After the worst ended, I lay thinking—as if for the first time—about how set our social rituals are, both in form and range. For example, one could absolutely wreck an introduction simply by standing a foot too close, because unaccustomed proximity implies aggression, sexual interest, or insanity. To one from another planet, such customs might appear so subtle as to be unimportant, but satisfactory social relations apparently hinge upon the proper observance of subtleties more than upon grosser behaviors. I know very well that I wouldn’t sniff a new person’s genitals, but eliminating lust, nervousness, or boredom from my voice, demeanor, and sweat glands, is a far greater challenge.

The necessity of believing that we deserve to exist

When I think of those in Indonesia who lost their families, their possessions, and been themselves injured, the question is not whether they can survive but why they would want to survive. I can understand those in the Nazi camps who threw themselves upon electric fences, but am pressed to understand those who made every effort to live as long as possible no matter how miserable their condition or grim their prospects.

Can either choice be rationally defended, or does it simply come down to individual differences? Certainly the survivor-types are better able to carry on the species, but can even this be rationally defended? That is, can a case be made that our perpetuation is preferable to our extinction? I don’t believe it can, but this does not deter us from trying; as a species, we have no choice in the matter.

Is all happiness but an escape from pain?

Peggy is skiing with friends. The Willamette Pass temperature was nine degrees when she left, that alone being sufficient to make me glad to stay home. Add to that the $35 lift ticket, and I am very, very glad to stay home. Next, add my aversion to noisy ski lodges, my near phobia of snow, and my unwillingness to risk life and limb sliding down steep hills on slick planks, and I am practically apoplectic. It would appear that happiness can arise from what doesn’t occur as well as from what does.

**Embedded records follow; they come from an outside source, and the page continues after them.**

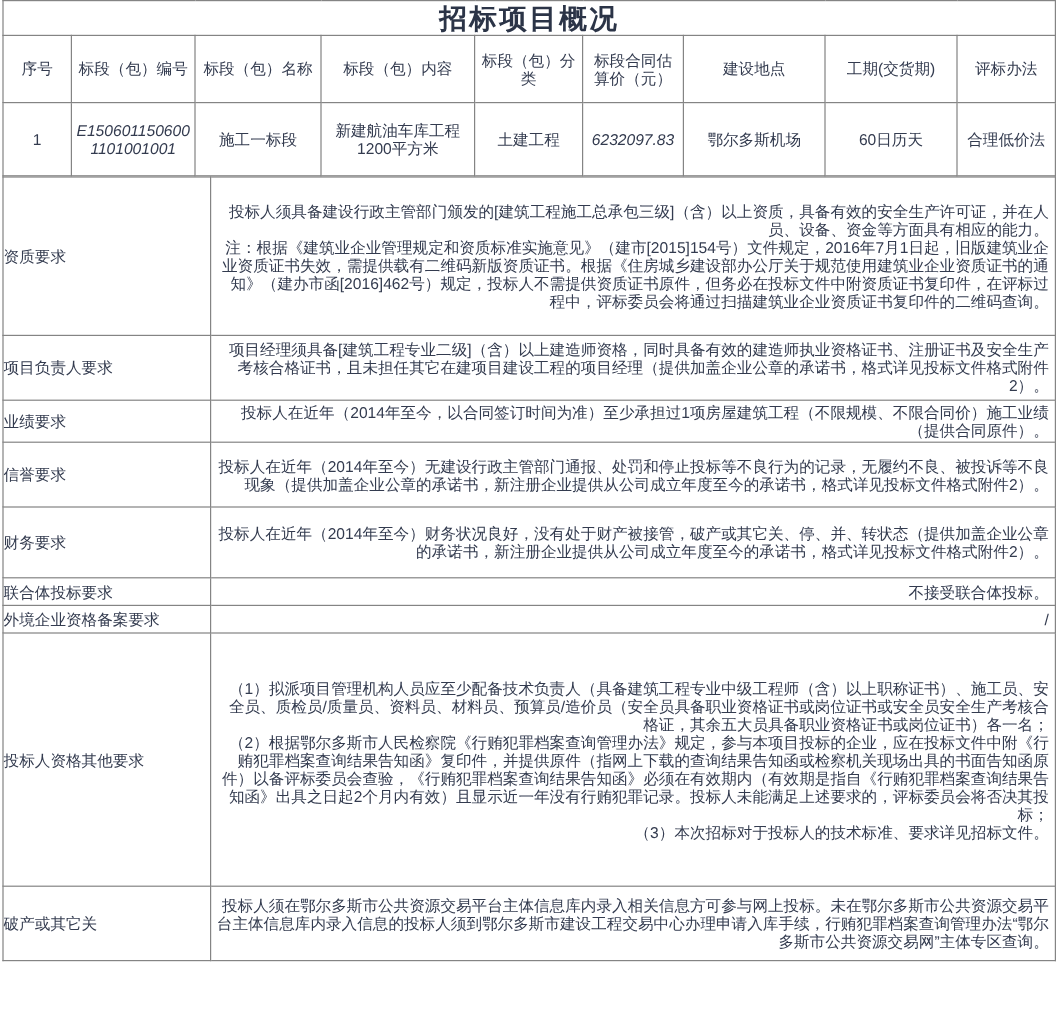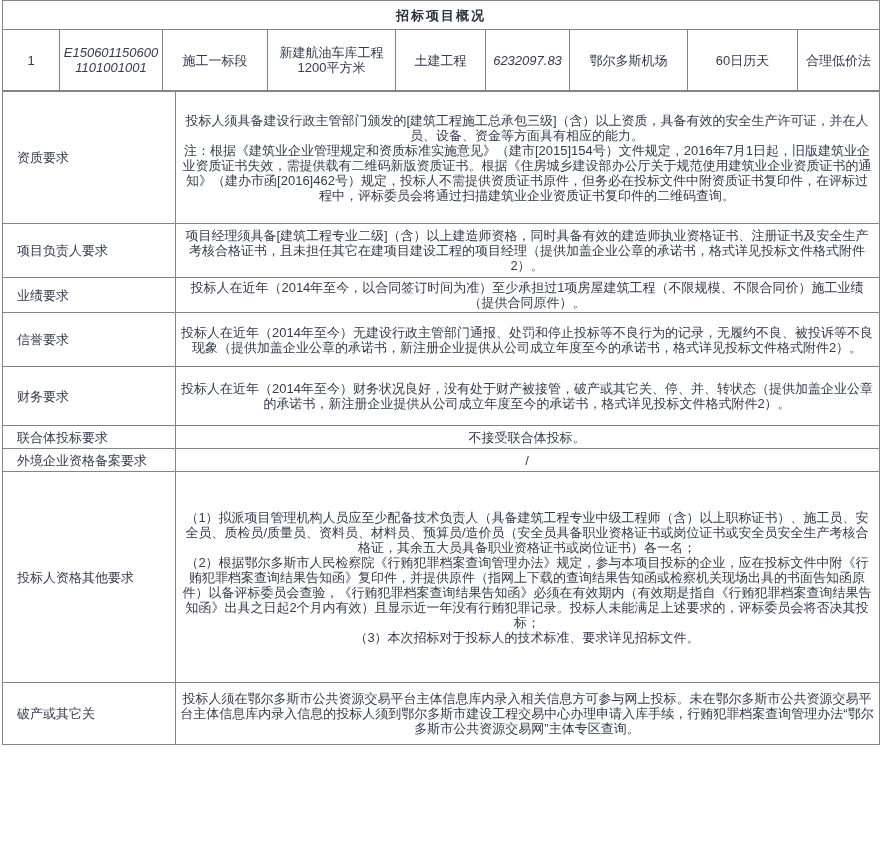"招标项目概况" .section-title { font-size: 13px -> 23px }
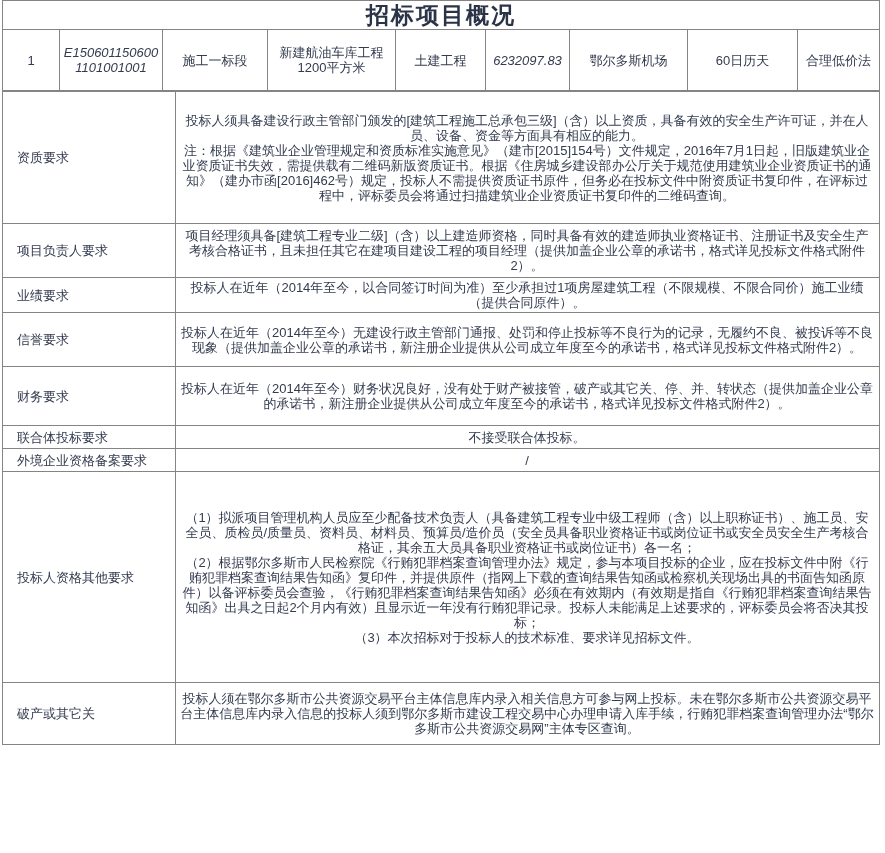"序号" tr.hdr { html: none -> <tr> <td>序号</td> <td>标段（包）编号</td> <td>标段（包）名称</td> <td>标段（包）内容</td> <td>标段（包）分类</td> <td>标段合同估算价（元）</td> <td>建设地点</td> <td>工期(交货期)</td> <td>评标办法</td> </tr> }
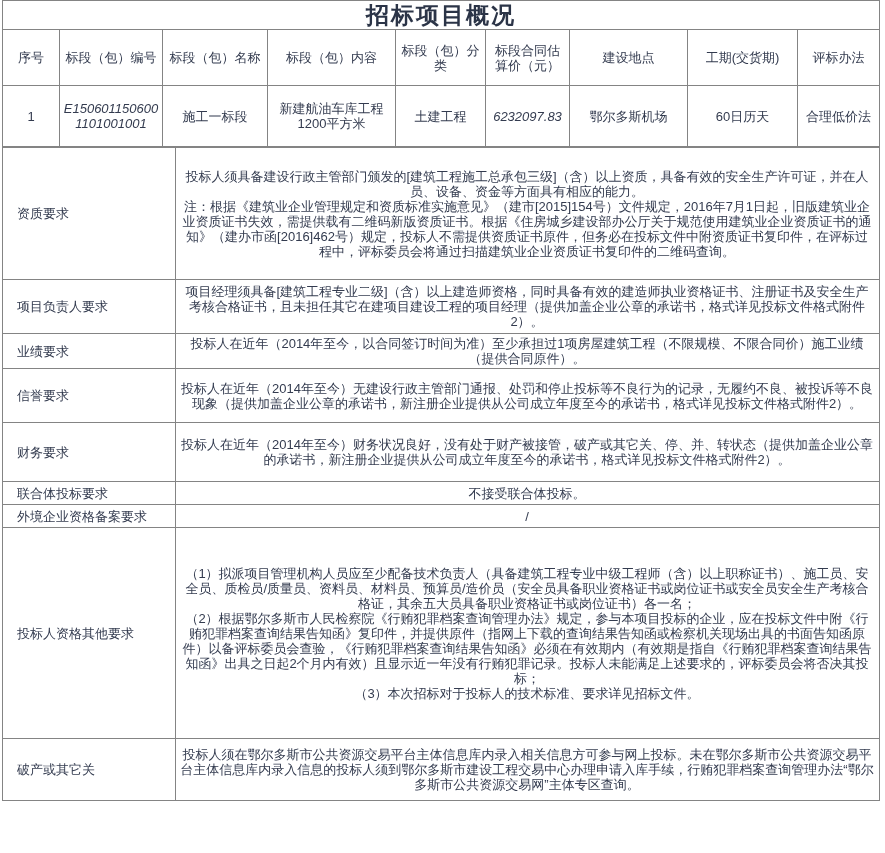"投标人须具备建设行政主管部门颁发的[建筑工程施工总承包三级]（含）以上资质，具备" .qf td.content { text-align: center -> right }
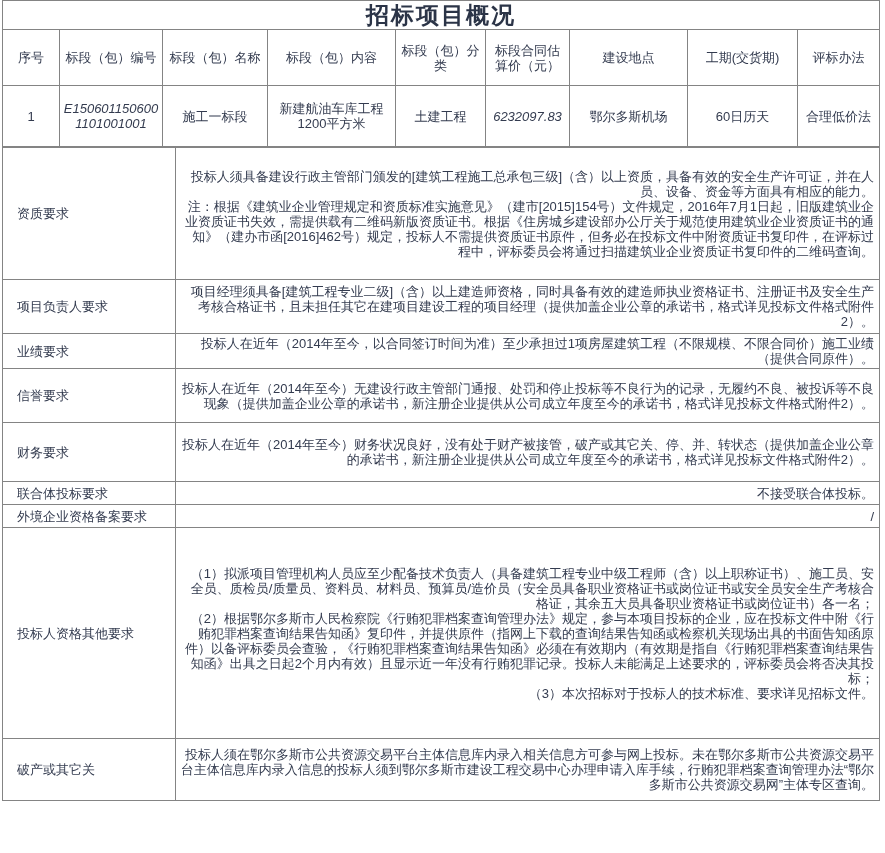"资质要求" .qf td.label { padding-left: 14px -> 0 }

Schopenhauer argued that all happiness is but a respite from pain. Eating sweets, having sex, and everything else we do in our pursuit of happiness aims to satisfy a hunger, therefore it isn’t sex or chocolate that makes us happy but rather the cessation of our craving.

I think his argument is well evidenced in addictive behavior. Drunkards don’t talk about how much they enjoy getting smashed but of how much they need a drink. Their enjoyment, such as it is, is like that of one who rubs himself to scratch an itch. I know of nothing more satisfying than a good long pee when I am desperate, but the degree of my satisfaction is directly related to the intensity of my need; and I consider it likely that all human behavior is so predicated. If it is, good would seem to lie in reducing our needs rather than in fulfilling them.